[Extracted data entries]
>>>>>

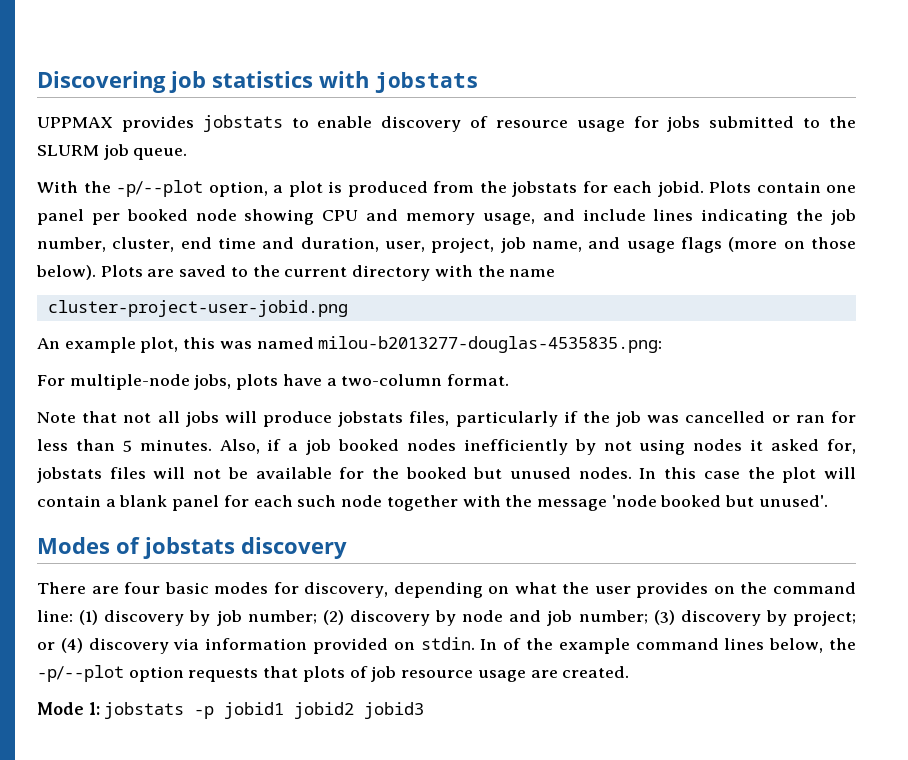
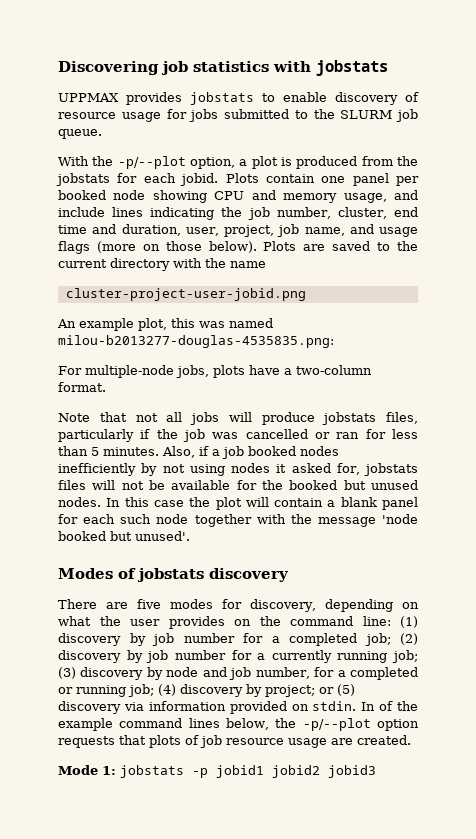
- There are four basic modes for discovery, depending on what the user provides on the command line: (1) discovery by job number; (2) discovery by node and job number; (3) discovery by project; or (4) discovery via information provided on stdin.
+ There are five modes for discovery, depending on what the user provides on the command line: (1) discovery by job number for a completed job; (2) discovery by job number for a currently running job; (3) discovery by node and job number, for a completed or running job; (4) discovery by project; or (5) discovery via information provided on stdin.

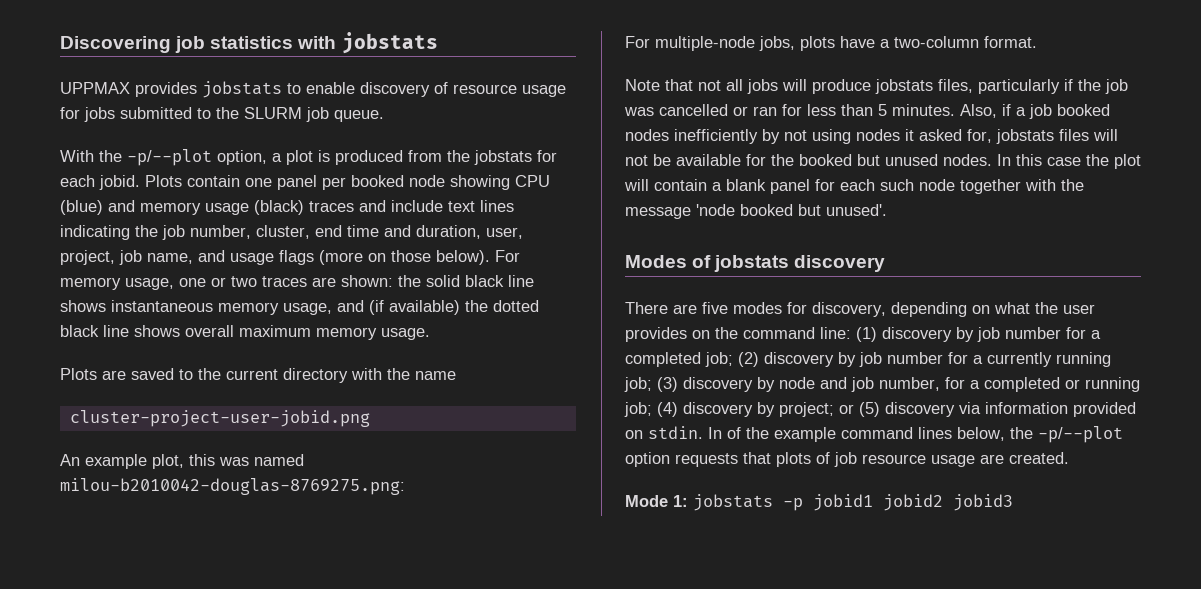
- Plots contain one panel per booked node showing CPU and memory usage, and include lines indicating the job number, cluster, end time and duration, user, project, job name, and usage flags (more on those below). Plots are saved to the current directory with the name
+ Plots contain one panel per booked node showing CPU (blue) and memory usage (black) traces and include text lines indicating the job number, cluster, end time and duration, user, project, job name, and usage flags (more on those below). For memory usage, one or two traces are shown: the solid black line shows instantaneous memory usage, and (if available) the dotted black line shows overall maximum memory usage.
+ Plots are saved to the current directory with the name
- An example plot, this was named milou-b2013277-douglas-4535835.png:
+ An example plot, this was named milou-b2010042-douglas-8769275.png:

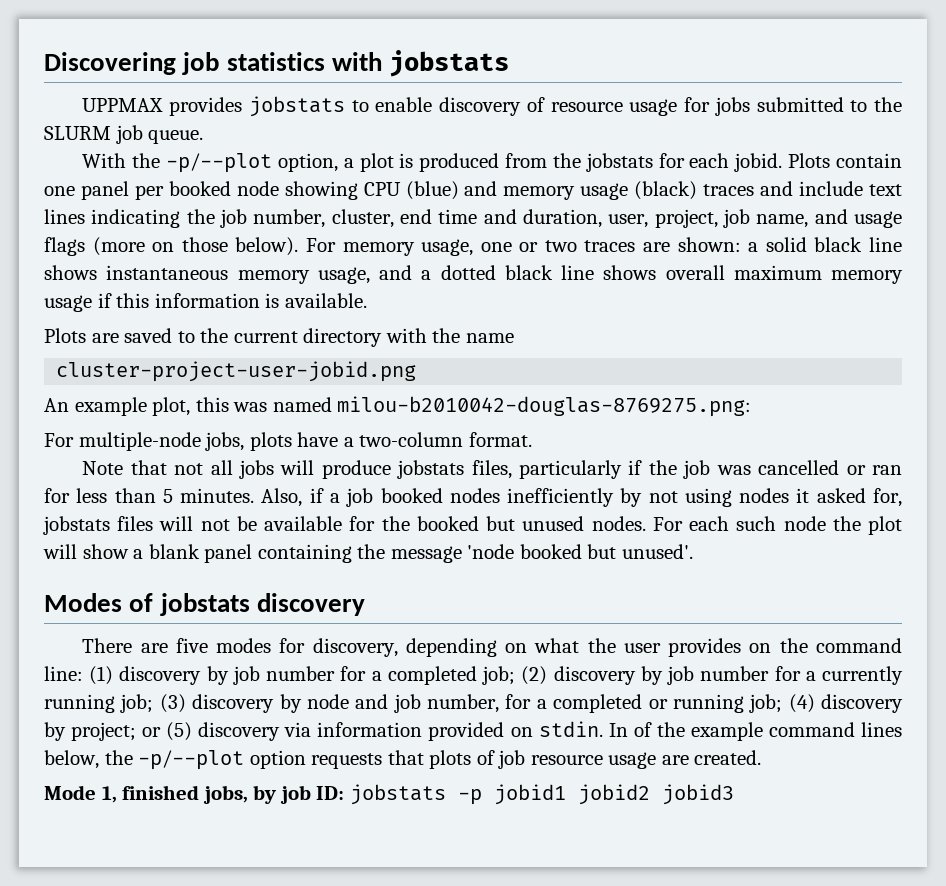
- For memory usage, one or two traces are shown: the solid black line shows instantaneous memory usage, and (if available) the dotted black line shows overall maximum memory usage.
+ For memory usage, one or two traces are shown: a solid black line shows instantaneous memory usage, and a dotted black line shows overall maximum memory usage if this information is available.
- In this case the plot will contain a blank panel for each such node together with the message 'node booked but unused'.
+ For each such node the plot will show a blank panel containing the message 'node booked but unused'.
- Mode 1: jobstats -p jobid1 jobid2 jobid3
+ Mode 1, finished jobs, by job ID: jobstats -p jobid1 jobid2 jobid3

<<<<<

» **Your objective**: List every line above containing the word "will".

» **Solved exercise**:
- In this case the plot will contain a blank panel for each such node together with the message 'node booked but unused'.
+ For each such node the plot will show a blank panel containing the message 'node booked but unused'.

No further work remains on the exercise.